- Opening Delimiter -

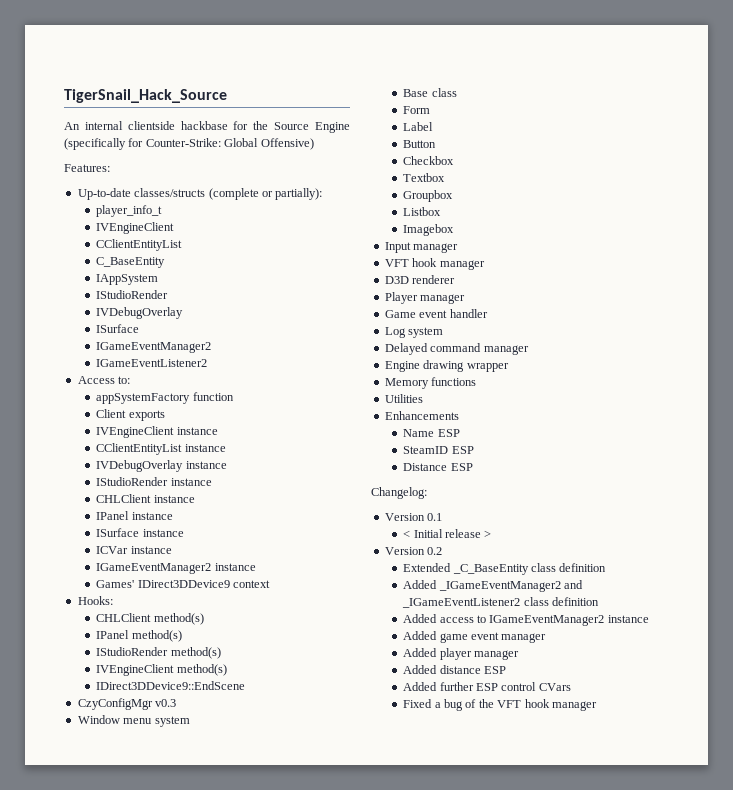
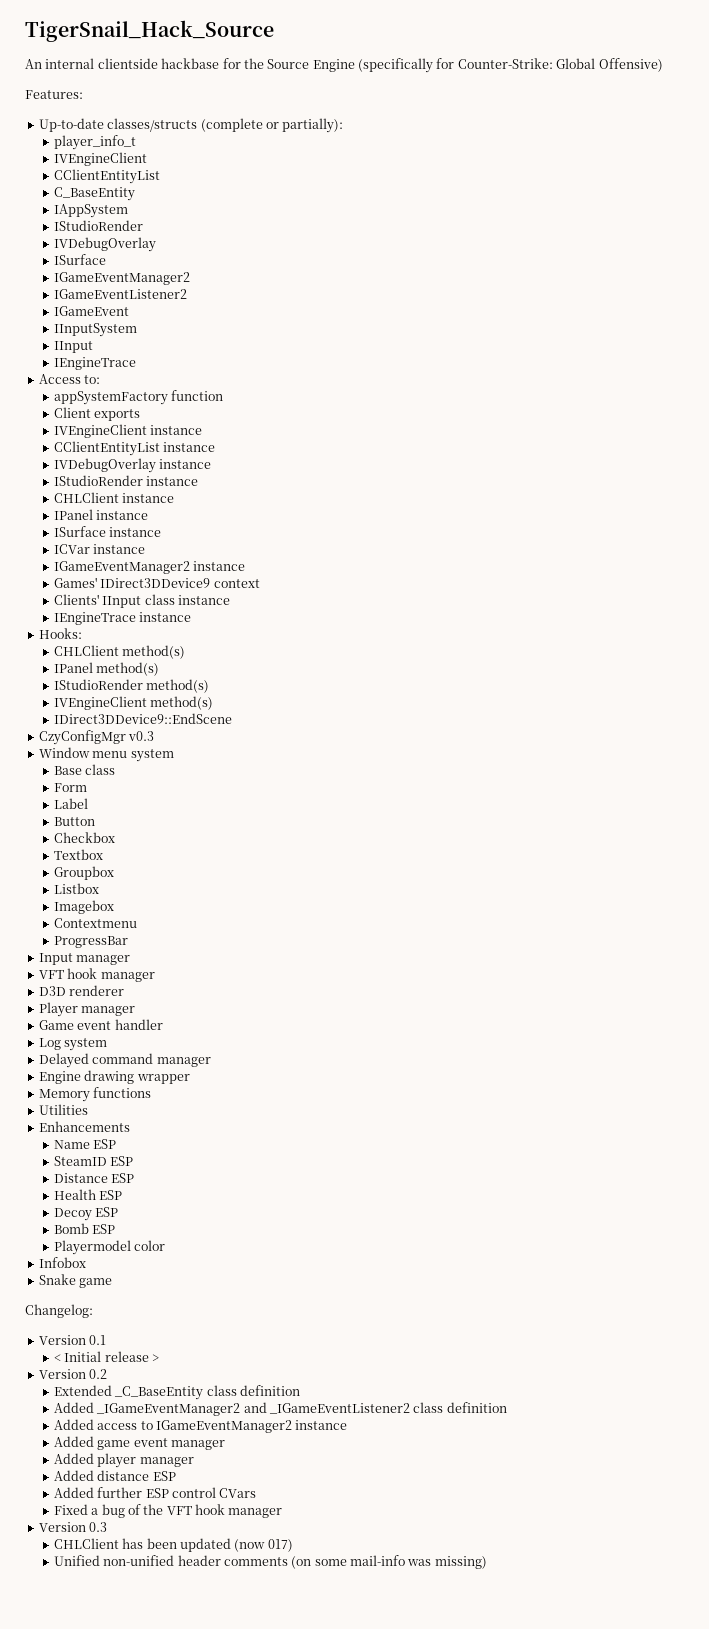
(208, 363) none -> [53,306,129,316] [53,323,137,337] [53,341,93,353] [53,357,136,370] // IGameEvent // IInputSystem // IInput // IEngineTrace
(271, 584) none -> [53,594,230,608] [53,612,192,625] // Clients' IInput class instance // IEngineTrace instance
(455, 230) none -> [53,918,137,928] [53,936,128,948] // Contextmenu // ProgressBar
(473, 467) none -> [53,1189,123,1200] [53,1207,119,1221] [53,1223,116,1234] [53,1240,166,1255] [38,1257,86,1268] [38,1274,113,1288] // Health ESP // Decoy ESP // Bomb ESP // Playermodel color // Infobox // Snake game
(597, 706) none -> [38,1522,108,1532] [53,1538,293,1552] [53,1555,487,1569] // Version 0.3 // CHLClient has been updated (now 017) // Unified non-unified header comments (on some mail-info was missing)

- Closing Delimiter -
- Opening Delimiter -

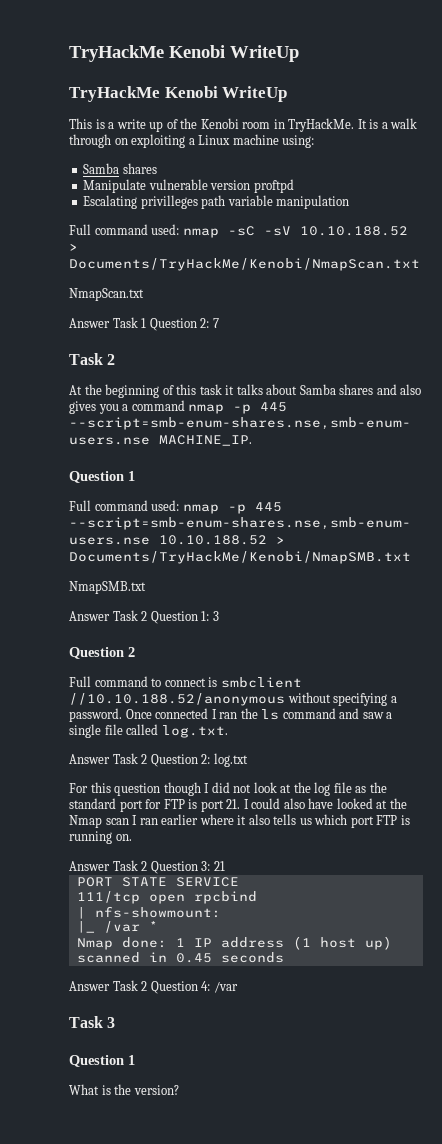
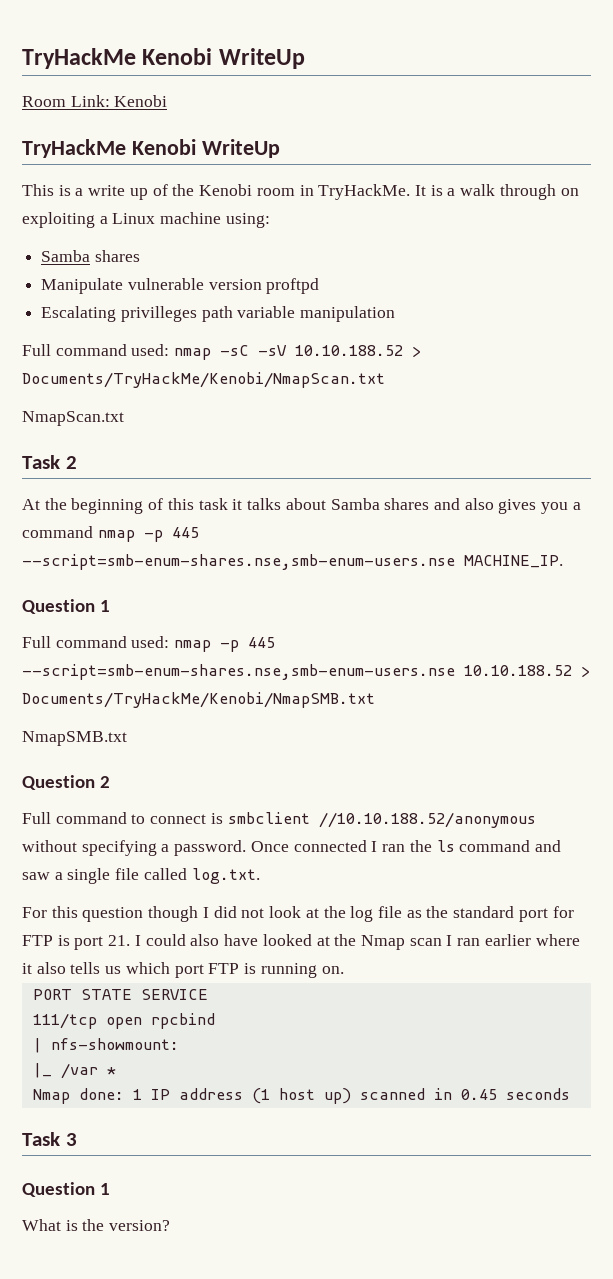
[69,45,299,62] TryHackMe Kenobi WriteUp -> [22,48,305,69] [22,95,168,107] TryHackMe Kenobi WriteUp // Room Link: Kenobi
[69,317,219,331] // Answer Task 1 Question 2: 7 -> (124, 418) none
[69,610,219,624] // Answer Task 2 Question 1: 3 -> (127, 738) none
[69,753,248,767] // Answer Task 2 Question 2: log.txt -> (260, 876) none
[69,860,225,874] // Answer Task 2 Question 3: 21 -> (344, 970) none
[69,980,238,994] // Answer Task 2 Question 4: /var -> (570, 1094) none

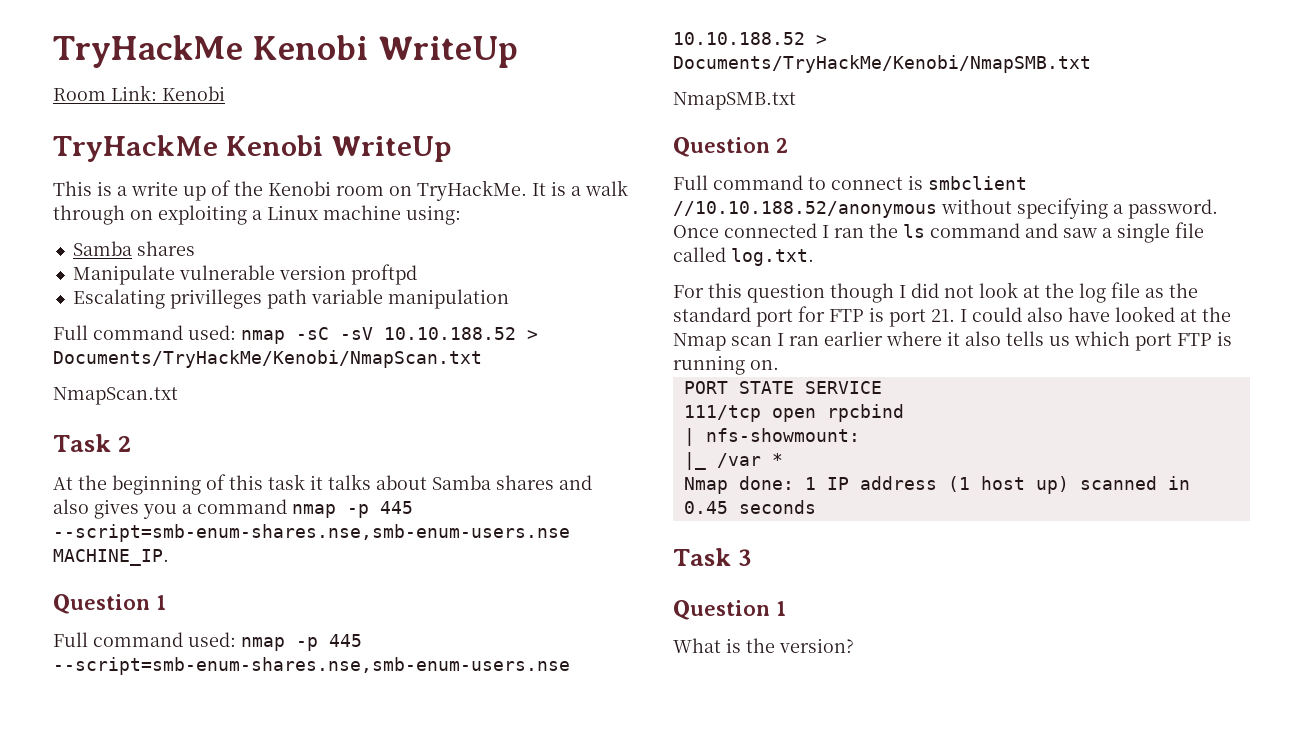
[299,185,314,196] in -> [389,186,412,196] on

- Closing Delimiter -
- Opening Delimiter -

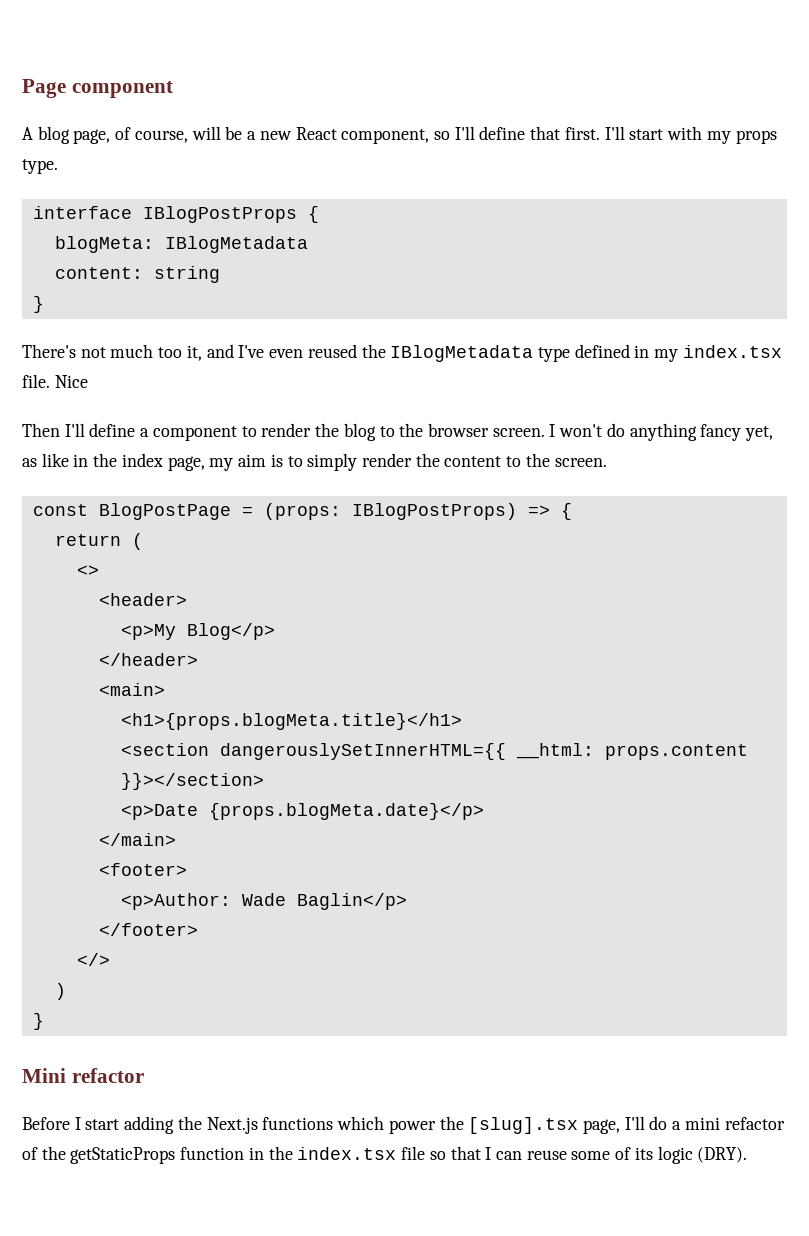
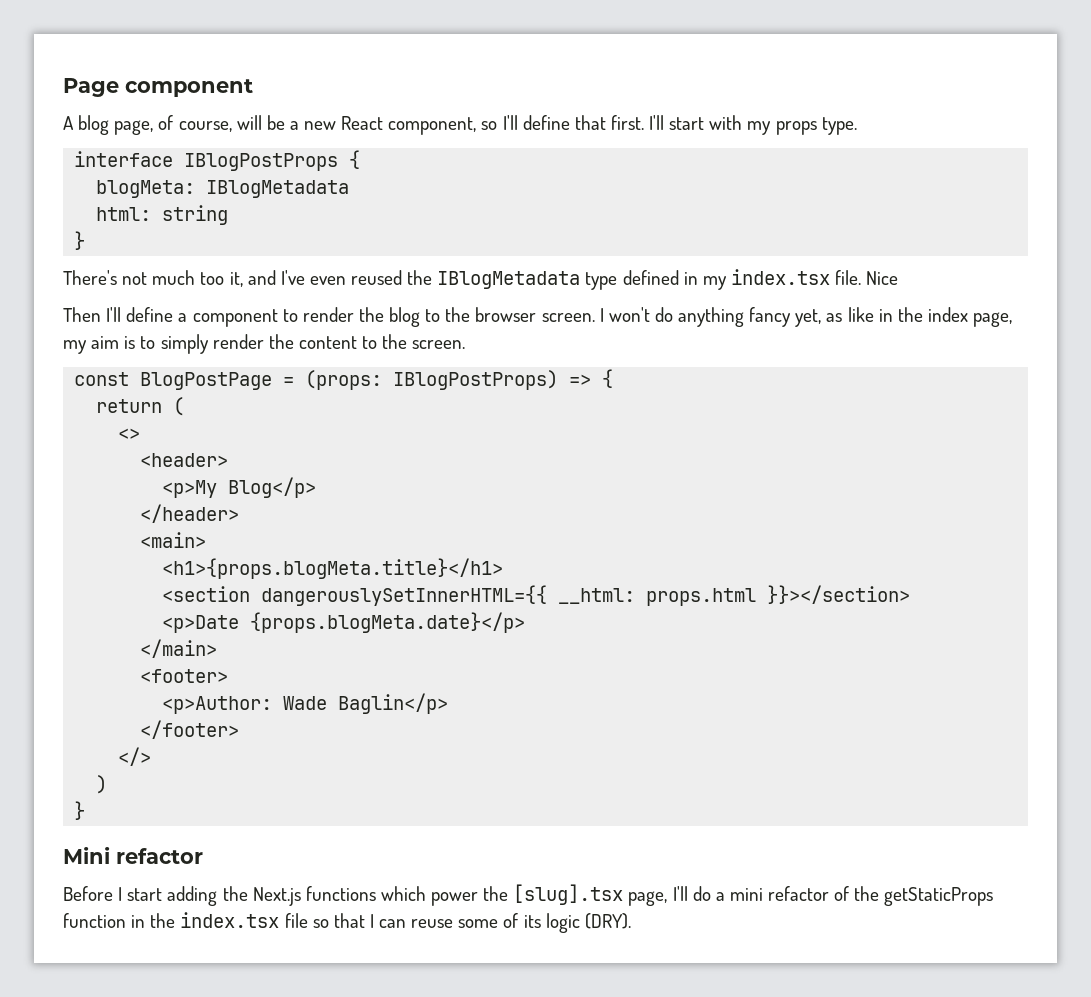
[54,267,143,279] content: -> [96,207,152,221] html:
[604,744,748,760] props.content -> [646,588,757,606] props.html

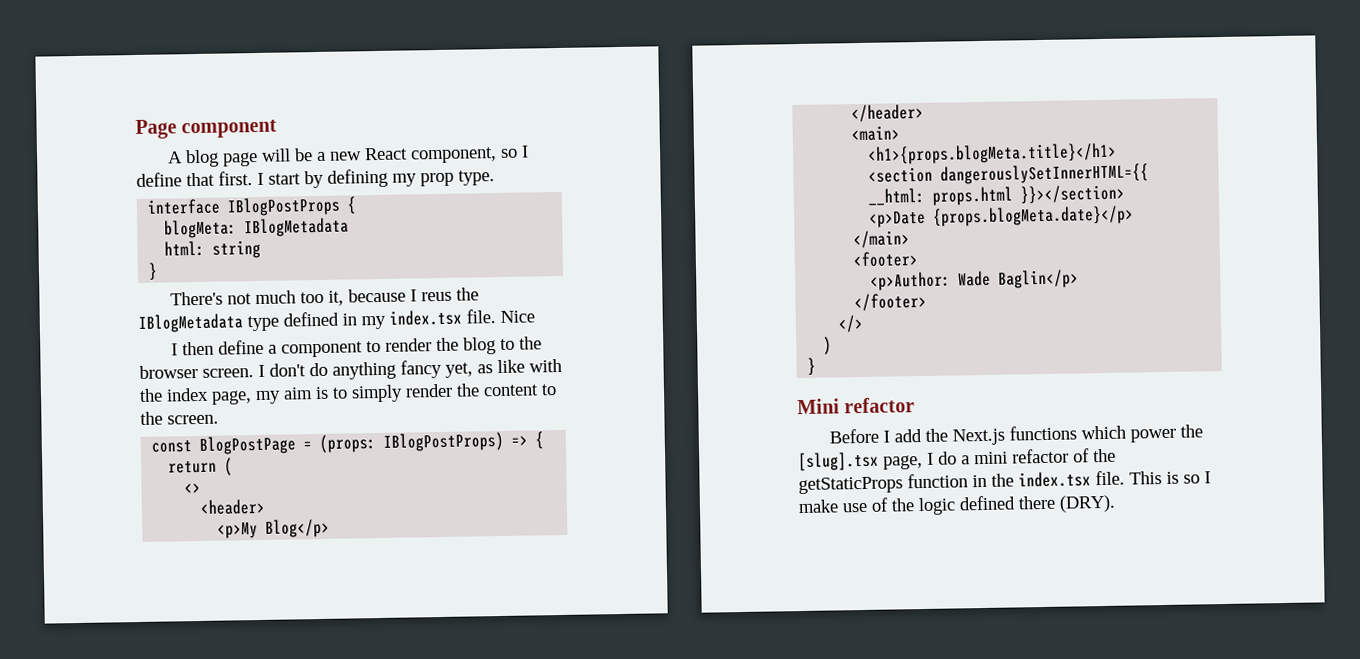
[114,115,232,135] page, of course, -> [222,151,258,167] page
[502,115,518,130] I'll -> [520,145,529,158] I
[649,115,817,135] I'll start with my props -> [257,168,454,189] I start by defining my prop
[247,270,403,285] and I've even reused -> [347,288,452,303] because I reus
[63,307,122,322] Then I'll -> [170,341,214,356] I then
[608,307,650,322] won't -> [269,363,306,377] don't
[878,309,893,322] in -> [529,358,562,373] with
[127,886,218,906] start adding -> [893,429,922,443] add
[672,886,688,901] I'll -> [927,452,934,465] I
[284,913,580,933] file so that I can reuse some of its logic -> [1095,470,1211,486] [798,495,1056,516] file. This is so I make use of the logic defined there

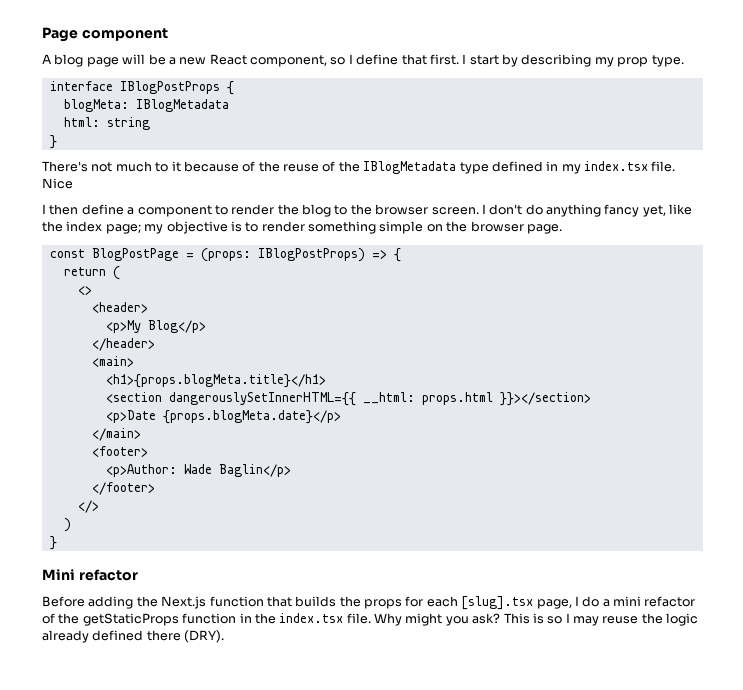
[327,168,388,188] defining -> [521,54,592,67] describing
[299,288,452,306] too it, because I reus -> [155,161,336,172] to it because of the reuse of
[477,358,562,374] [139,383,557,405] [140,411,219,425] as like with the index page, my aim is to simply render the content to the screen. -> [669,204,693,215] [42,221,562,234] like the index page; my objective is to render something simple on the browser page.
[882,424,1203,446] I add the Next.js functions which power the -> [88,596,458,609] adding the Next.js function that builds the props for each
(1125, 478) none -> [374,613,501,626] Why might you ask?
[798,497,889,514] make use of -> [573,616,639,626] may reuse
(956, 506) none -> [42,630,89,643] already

- Closing Delimiter -

Problem requirements ▸ Copy word for word the stretch of entries above from the line that has "[114,115,232,135] page, of" through the line that has "[672,886,688,901] I'll -> [927,452,934,465] I", both ends included, and nothing outside it.

Solution to the problem ▸
[114,115,232,135] page, of course, -> [222,151,258,167] page
[502,115,518,130] I'll -> [520,145,529,158] I
[649,115,817,135] I'll start with my props -> [257,168,454,189] I start by defining my prop
[247,270,403,285] and I've even reused -> [347,288,452,303] because I reus
[63,307,122,322] Then I'll -> [170,341,214,356] I then
[608,307,650,322] won't -> [269,363,306,377] don't
[878,309,893,322] in -> [529,358,562,373] with
[127,886,218,906] start adding -> [893,429,922,443] add
[672,886,688,901] I'll -> [927,452,934,465] I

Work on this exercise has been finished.